* **TASK GOAL**:
No pictures, no extra lines: copy exactly from the line with "row order: Conf" through the end of the entries.

Content revision data
>>>
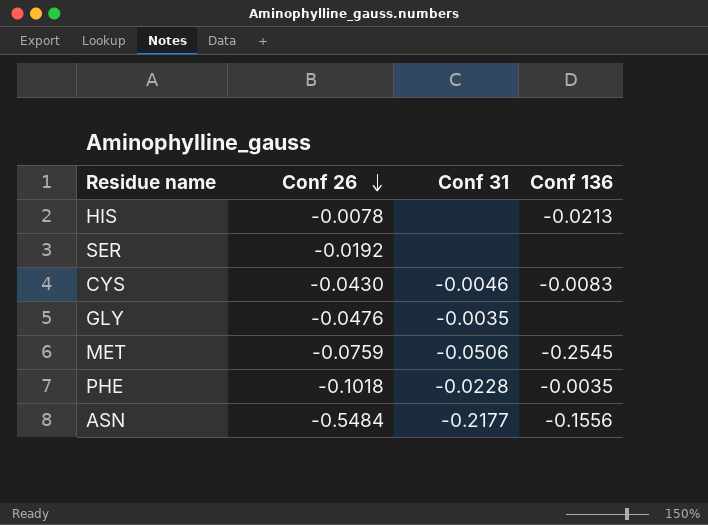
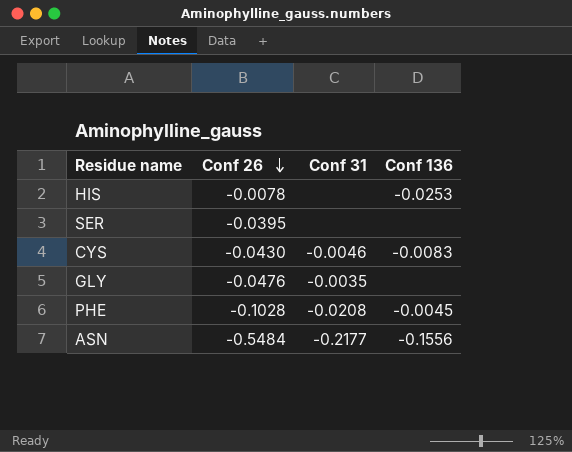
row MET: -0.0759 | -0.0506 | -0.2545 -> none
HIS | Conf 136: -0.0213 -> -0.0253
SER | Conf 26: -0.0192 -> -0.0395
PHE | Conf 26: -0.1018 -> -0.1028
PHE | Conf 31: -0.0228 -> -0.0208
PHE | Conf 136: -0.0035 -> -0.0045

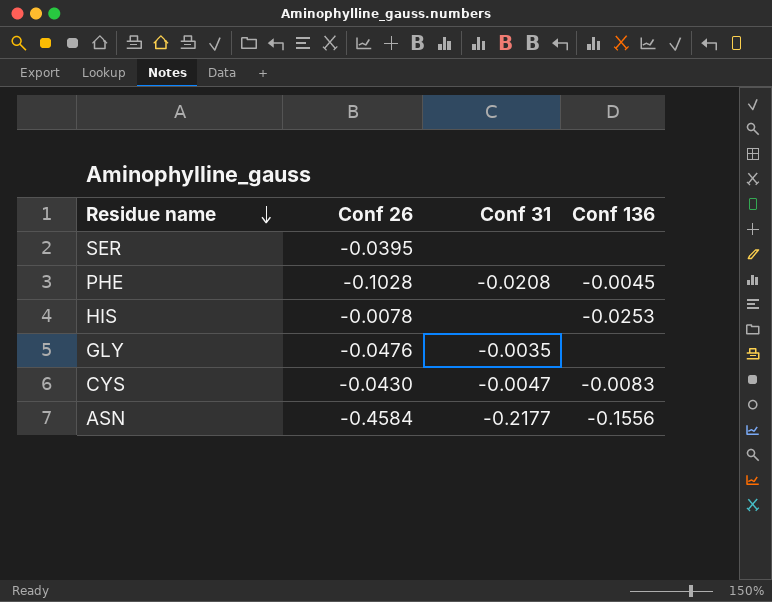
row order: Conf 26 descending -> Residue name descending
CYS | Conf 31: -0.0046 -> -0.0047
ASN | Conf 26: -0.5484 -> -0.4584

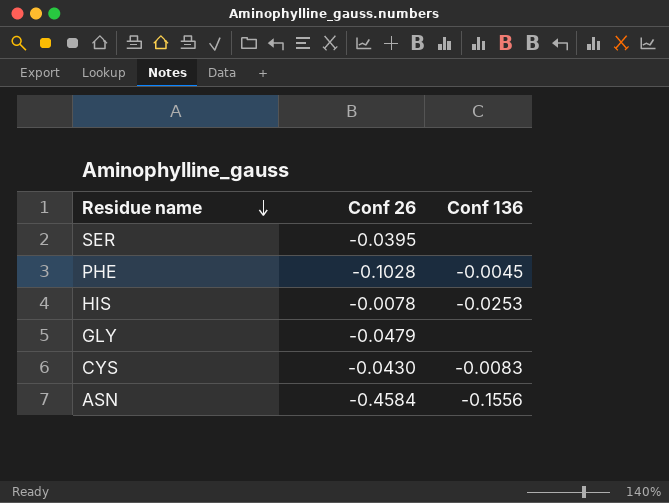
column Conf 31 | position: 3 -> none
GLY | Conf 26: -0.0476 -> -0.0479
<<<
* **ANSWER**:
row order: Conf 26 descending -> Residue name descending
CYS | Conf 31: -0.0046 -> -0.0047
ASN | Conf 26: -0.5484 -> -0.4584

column Conf 31 | position: 3 -> none
GLY | Conf 26: -0.0476 -> -0.0479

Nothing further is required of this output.